TRY IT
Copy all lines in the material holding the string "card".

DATA SUPPLIED

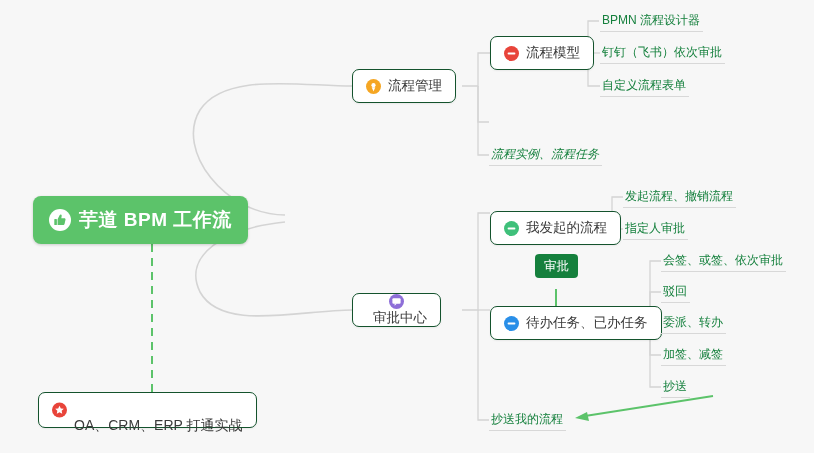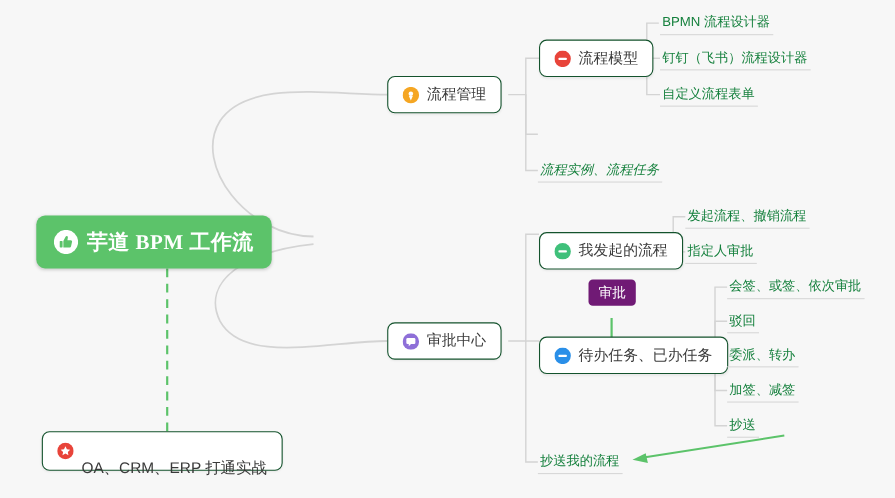--- a/index.html
+++ b/index.html
@@ -172,7 +172,7 @@
     <span class="label">BPMN 流程设计器</span>
   </div>
   <div class="node leaf" style="left:600px; top:42px;">
-    <span class="label">钉钉（飞书）流程设计器</span>
+    <span class="label">钉钉（飞书）依次审批</span>
   </div>
   <div class="node leaf" style="left:600px; top:75px;">
     <span class="label">自定义流程表单</span>

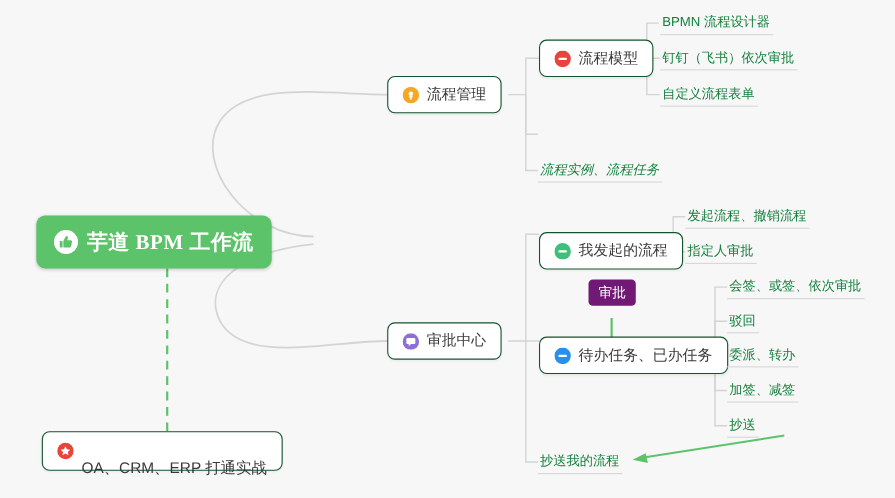--- a/index.html
+++ b/index.html
@@ -42,7 +42,6 @@
     padding: 0 16px;
     height: 48px;
     box-shadow: 0 1px 3px rgba(0,0,0,0.18);
-    font-family: Liberation Serif, serif;
   }
   .root .label { margin-left: 8px; letter-spacing: 0.5px; }
 

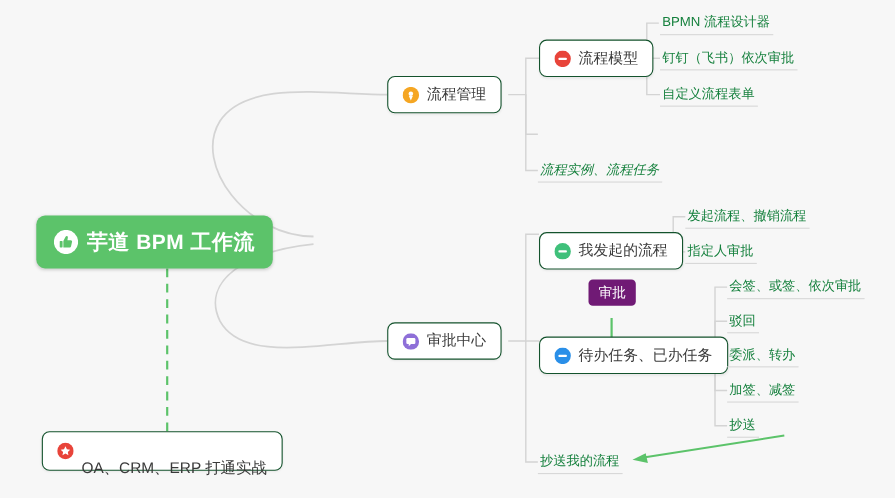--- a/index.html
+++ b/index.html
@@ -72,7 +72,7 @@
 
   
   .pill {
-    background: #701a75;
+    background: #15803d;
     color: #ffffff;
     border-radius: 4px;
     font-size: 12.5px;

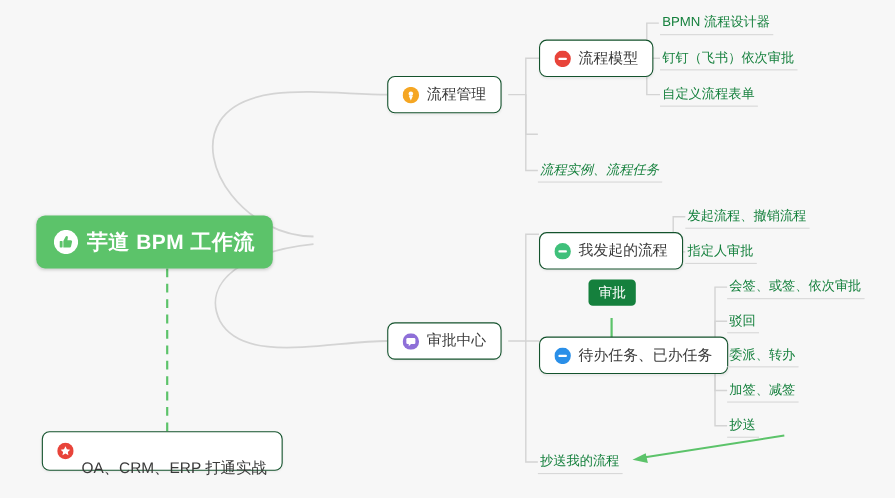--- a/index.html
+++ b/index.html
@@ -181,7 +181,7 @@
     <span class="label">流程实例、流程任务</span>
   </div>
 
-  <div class="node card" style="left:352px; top:293px;">
+  <div class="node card" style="left:352px; top:293px;flex-direction:column;">
     <span class="ico ico-sm">
       <svg width="15" height="15" viewBox="0 0 15 15">
         <circle cx="7.5" cy="7.5" r="7.5" fill="#8e6fd8"></circle>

RESPONSE TO THE TASK
-  <div class="node card" style="left:352px; top:293px;">
+  <div class="node card" style="left:352px; top:293px;flex-direction:column;">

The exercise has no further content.